- Cox Peninsula Road (green and black)

General information
- Type: Road
- Length: 79.5 km (49 mi)
- Route number(s): B34
- Former route number: State Route 34

Major junctions
- Southeast end: Stuart Highway (National Highway 1 / A1), Noonamah
- Northwest end: Charles Point Road, Cox Peninsula

Location(s)
- Major suburbs: Berry Springs, Tumbling Waters, Blackmore, Belyuen

= Cox Peninsula Road =

Road in the Northern Territory of Australia

The Cox Peninsula Road is a rural road in the Northern Territory of Australia linking the Cox Peninsula and western shore of Darwin Harbour to the Stuart Highway in the rural suburb of Noonamah on the outskirts of Darwin.
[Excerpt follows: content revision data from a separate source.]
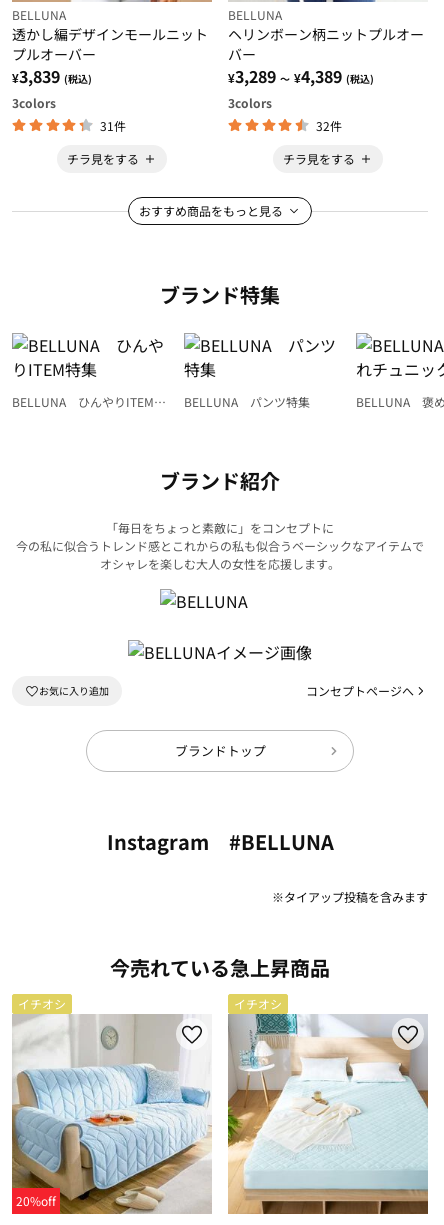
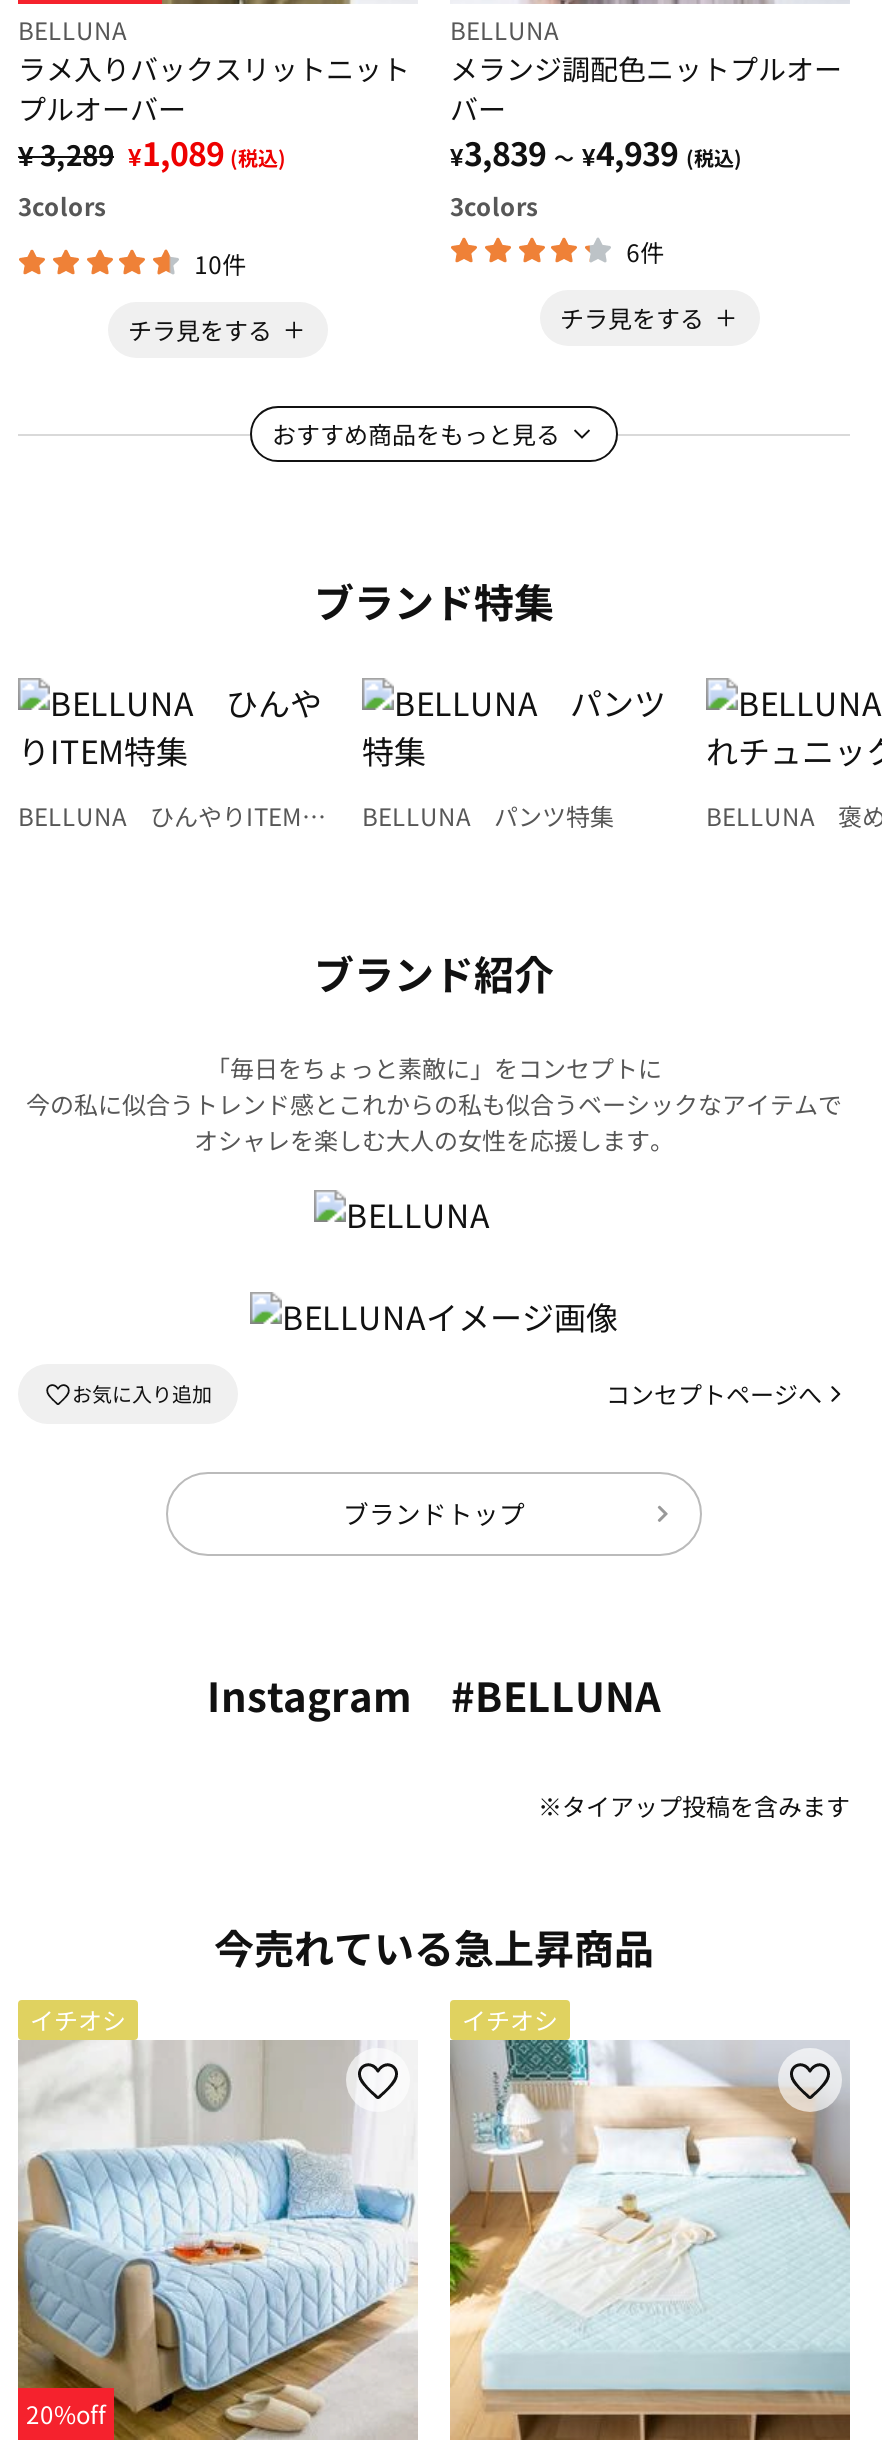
- 透かし編デザインモールニット
+ ラメ入りバックスリットニット

- ヘリンボーン柄ニットプルオー
+ メランジ調配色ニットプルオー

- ¥3,839 (税込)
+ ¥ 3,289 ¥1,089 (税込)

- ¥3,289 ～ ¥4,389 (税込)
+ ¥3,839 ～ ¥4,939 (税込)

- 31件
+ 10件

- 32件
+ 6件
The route is approximately 80 km and passes through the town of Berry Springs as well as the rural areas of Tumbling Waters and Blackmore heading west, before turning north towards the Indigenous community of Belyuen. The road ends at a junction with Charles Point Road in Wagait Shire, a few kilometres west of Mandorah on the Cox Peninsula.

In 1987, with the introduction of a state route numbering system for rural roads in the Northern Territory, Cox Peninsular Road was designated State Route 34. As of 2004, some signs have replaced the blue shield symbols with the alphanumeric designation B34 following the adoption of a new route numbering system in the Territory.

While Cox Peninsula Road passes through three separate Local Government Areas, it is considered an important arterial road and as such falls under the jurisdiction of the Northern Territory Government for its maintenance and upkeep. The entire length of the road has been sealed since 2004. In addition to providing access to the Cox Peninsula, the tourist attractions of Litchfield National Park, Territory Wildlife Park and thermal pools at Berry Springs are also accessed from the road.

B34 alpha-numeric signage now replaces State Route 34 signage.